Right Lines: Light is travelling in straight lines, in all directions, in any illuminated space. The light fills the room to the extent that it is travelling through it.
Emphasising the point
Thinking about the learning
Some pupils entering high school are likely to have little idea of light being something that travels in the space between its source (for example, a torch) and the effect it produces (for example, a patch of light on the wall). They think of light as being a source or an effect.
Other pupils think of light as existing in space, but will say that it is just there
. It does not move or do anything as such, but forms a pool of light
around a light source.
Here light is considered to be like a pleasant aroma that fills a room. This point of view is reinforced by some of our everyday ways of talking: At that moment the entire hall was bathed in yellow light.
Or the light from the security lamp filled the room when the intruder entered
.
Thinking about the teaching
There is a significant job for the teacher in working with those pupils who think of light only in terms of a source and effect.
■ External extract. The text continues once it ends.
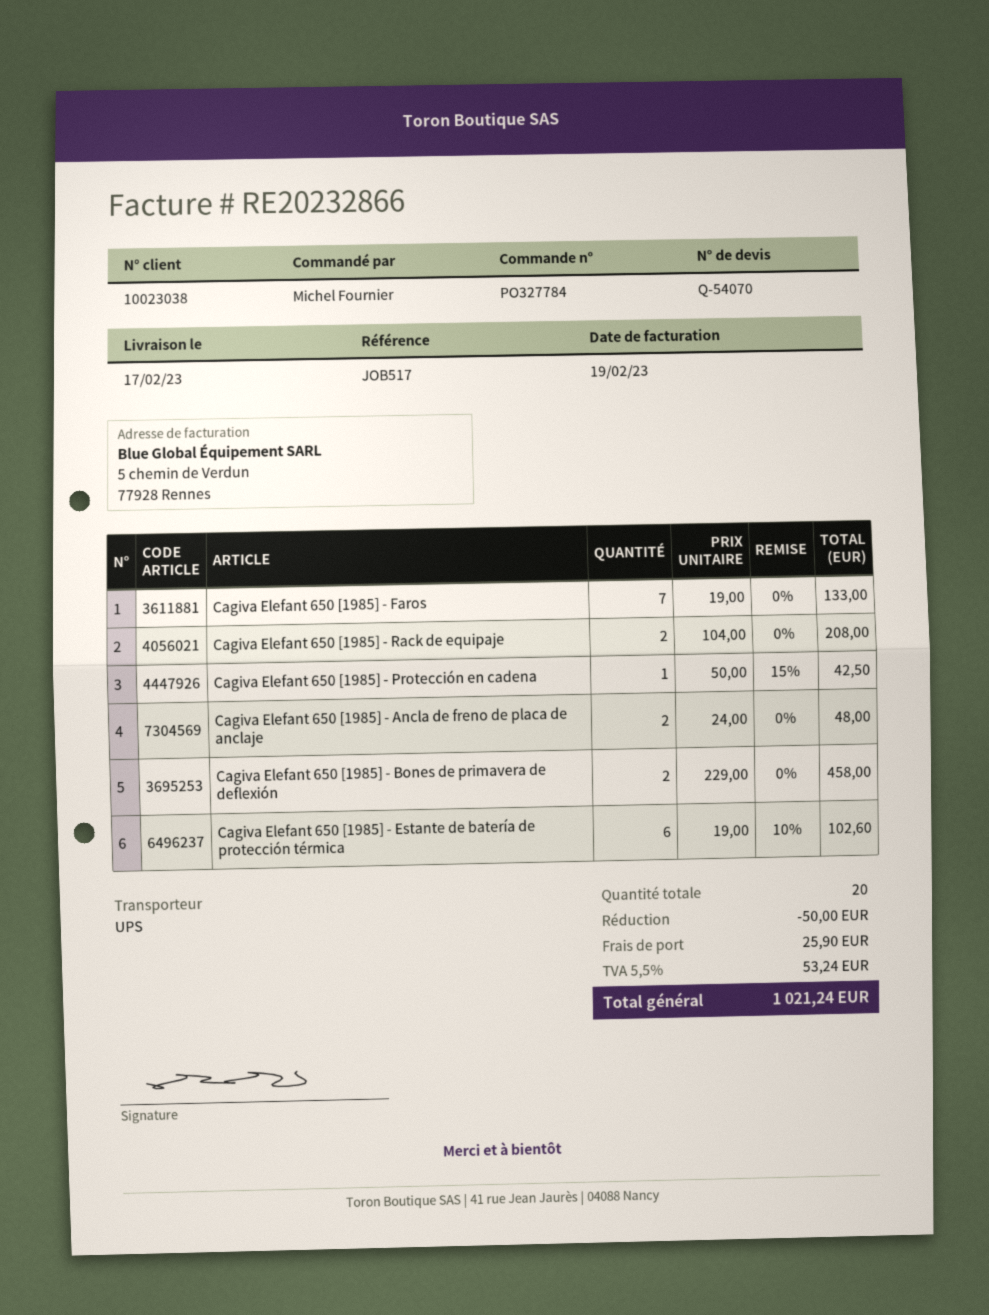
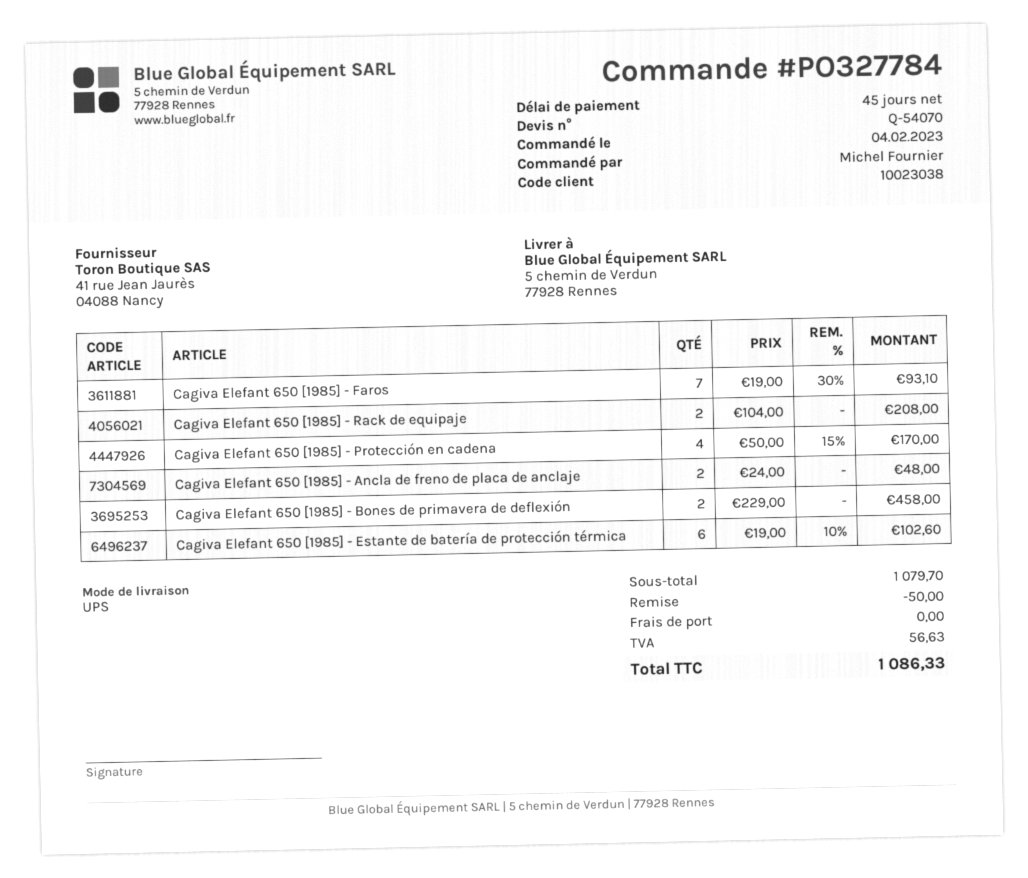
Cagiva Elefant 650 [1985] - Faros: 7 x 19.00 = 133.00 -> 7 x 19.00 - 30% = 93.10
Cagiva Elefant 650 [1985] - Protección en cadena: 1 x 50.00 - 15% = 42.50 -> 4 x 50.00 - 15% = 170.00
shipping: 25.90 -> 0.00
tax: 53.24 -> 56.63
total: 1021.24 -> 1086.33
The question of where light comes from in the first place will need to be posed and ideas of light travelling from source to effect introduced.
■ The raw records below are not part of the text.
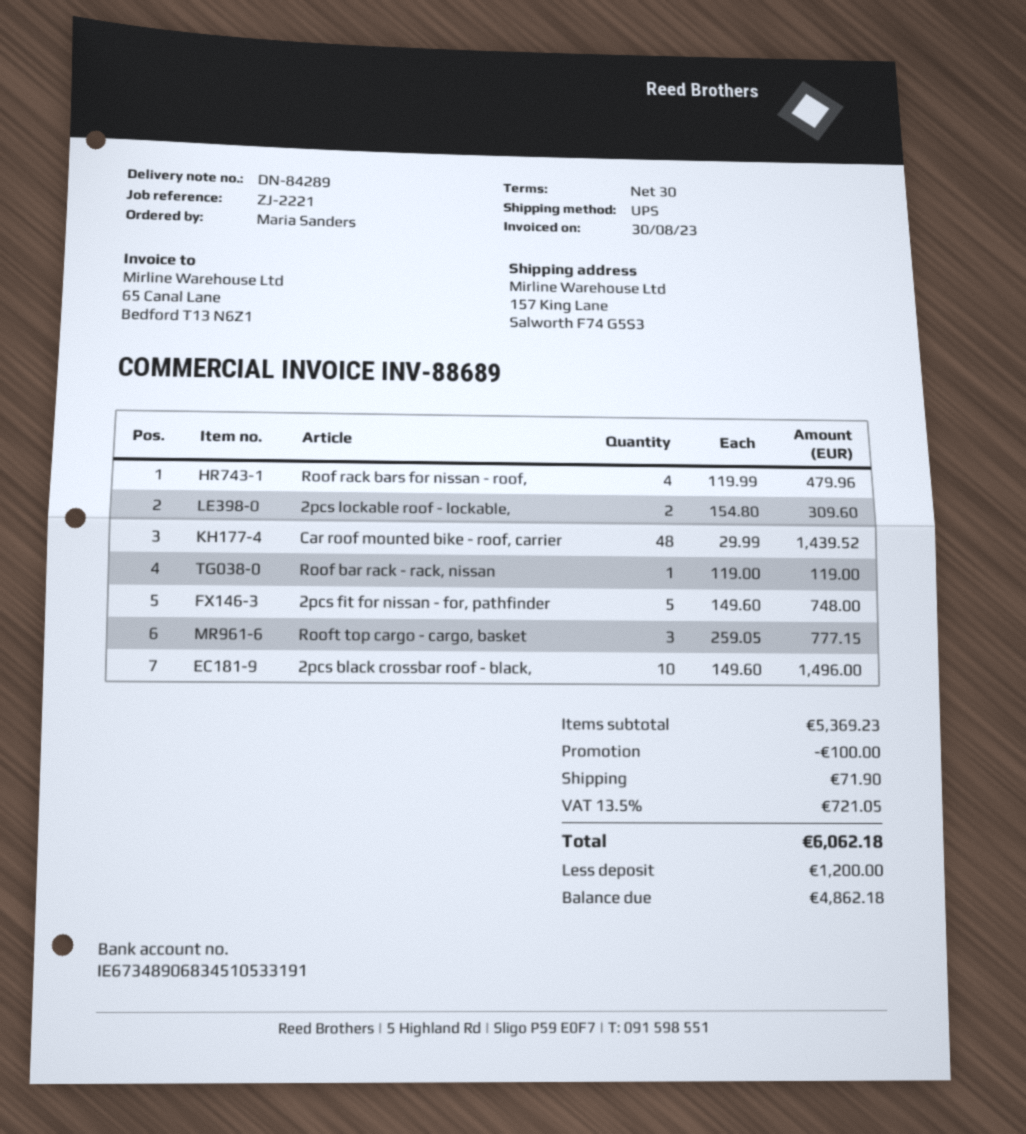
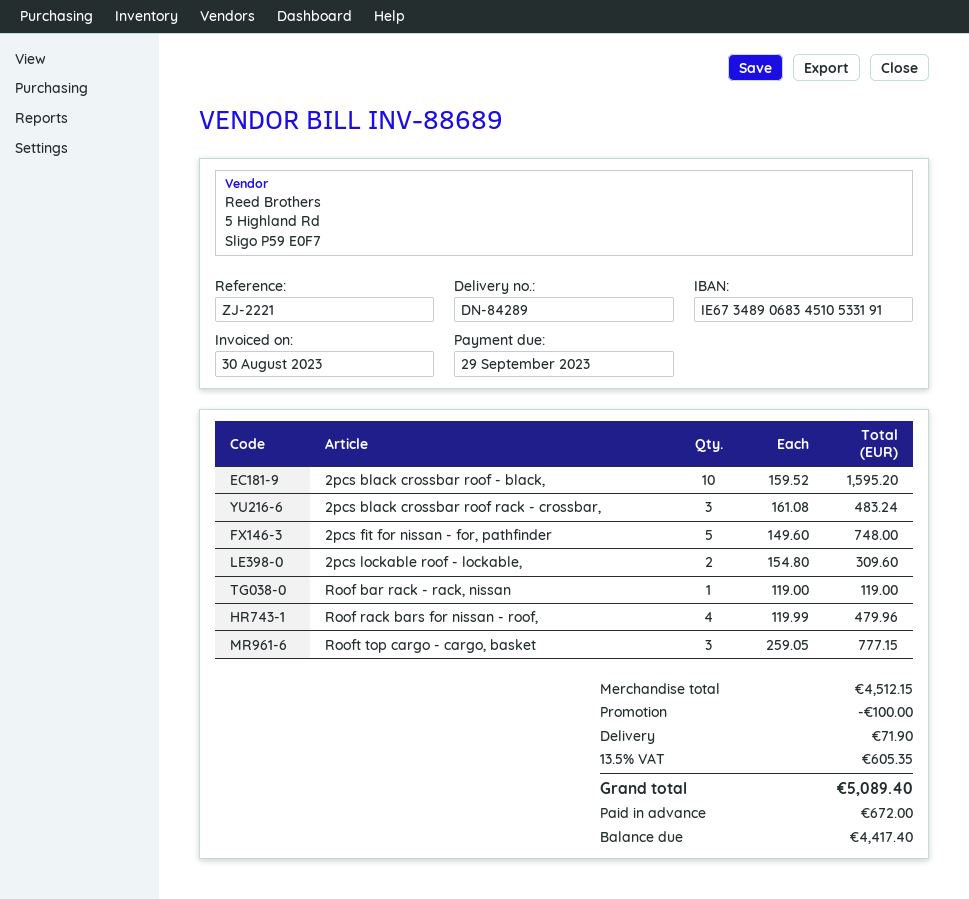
Car roof mounted bike - roof, carrier: 48 x 29.99 = 1439.52 -> none
2pcs black crossbar roof - black,: 10 x 149.60 = 1496.00 -> 10 x 159.52 = 1595.20
2pcs black crossbar roof rack - crossbar,: none -> 3 x 161.08 = 483.24
subtotal: 5369.23 -> 4512.15
tax: 13.5% = 721.05 -> 13.5% = 605.35
total: 6062.18 -> 5089.40
deposit: 1200.00 -> 672.00
balance: 4862.18 -> 4417.40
It is an interesting shift away from common sense to consider that your living room is light
during the day because light is travelling through it in all directions and that it only looks light because light reflects off surfaces or any dust particles in the air and passes into your eye. At night when it is dark the only reason it is dark is that no light is travelling through the room. This is one of those cases where introducing a physics-based perspective necessarily involves making the familiar seem a bit odd.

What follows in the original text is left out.